Tale forma di terapia ha quindi come filo conduttore quindi, il concetto di “spazio libero” e allo stesso tempo “protetto” (Kalff 1966); ciò è riconducibile al termine alchemico di temenos, un luogo dove possono essere riunite tutte le parti scisse della personalità e dove è possibile sperimentare nuove possibilità e scoprire una nuova dimensione di sé.

Tra i tanti oggetti presenti nella stanza, il paziente sceglie quelli che costituiscono delle immagini significative e che rappresentano, in quel momento, il linguaggio, della sofferenza psichica, inesprimibile verbalmente. Il quadro di sabbia che ne scaturisce, è una sintesi di interno ed esterno, di psichico soggettivo e di psichico oggettivo, cioè di personale e di archetipico (Kalff 1966, Montecchi 1993).

La Sandplay therapy si è dimostrata, un mezzo molto valido per il trattamento analitico di bambini, adolescenti ed anche di adulti, specie in una prima fase in cui prevale il pensiero concreto e la capacità simbolica è carente; poi,quando questa capacità viene recuperata, i “quadri di sabbia” possono essere integrati con l’analisi verbale. La sabbiera offre l’opportunità fungendo da temenos, da spazio libero, protettivo e contenitivo, in cui il paziente ha la possibilità di prendere contatto con se stesso, di contattare aree psichiche molto arcaiche e di entrare in contatto con il” piacere”. Soprattutto quindi quando la via verbale non permette di esprimere adeguatamente i propri disagi, con la rappresentazione scenica, il paziente ha la possibilità di descrivere, prima o poi, ciò che ha difficoltà ad esprimere, perché non può o non vuol dirlo e contenuti indistinti, confusi possono trovare la chiarificazione attraverso una raffigurazione visibile.
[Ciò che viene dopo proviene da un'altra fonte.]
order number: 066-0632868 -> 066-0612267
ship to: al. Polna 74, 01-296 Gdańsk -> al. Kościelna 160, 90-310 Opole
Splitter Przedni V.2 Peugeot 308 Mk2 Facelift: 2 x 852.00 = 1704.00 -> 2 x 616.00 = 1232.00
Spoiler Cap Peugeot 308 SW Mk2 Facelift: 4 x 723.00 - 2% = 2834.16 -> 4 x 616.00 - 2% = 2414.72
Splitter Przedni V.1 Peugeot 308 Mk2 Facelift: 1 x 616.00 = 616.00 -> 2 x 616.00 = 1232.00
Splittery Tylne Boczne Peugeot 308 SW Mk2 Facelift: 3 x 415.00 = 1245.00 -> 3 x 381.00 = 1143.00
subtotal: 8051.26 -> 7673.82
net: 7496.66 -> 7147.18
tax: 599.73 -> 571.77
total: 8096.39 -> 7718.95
Lavorando con la sabbia si utilizza frequentemente l’affermazione di Jung (1957-58,), il quale sostiene che “spesso accade che le mani sappiano svelare un segreto intorno a cui l’intelletto si affanna inutilmente”,e le mani, infatti, a volte, parlano più chiaramente delle parole.

Le mani parlano e bisogna saperle ascoltare con un ascolto che non è solo uditivo. All’interno della relazione, terapeuta-paziente, infatti, l’analista vive, condivide e ascolta ciò che le mani e la corporeità esprimono. I pazienti, con le mani, hanno la possibilità di esprimere i contenuti dell’inconscio, in tal modo le tensioni emergono come rappresentazione e solo dopo come comprensione.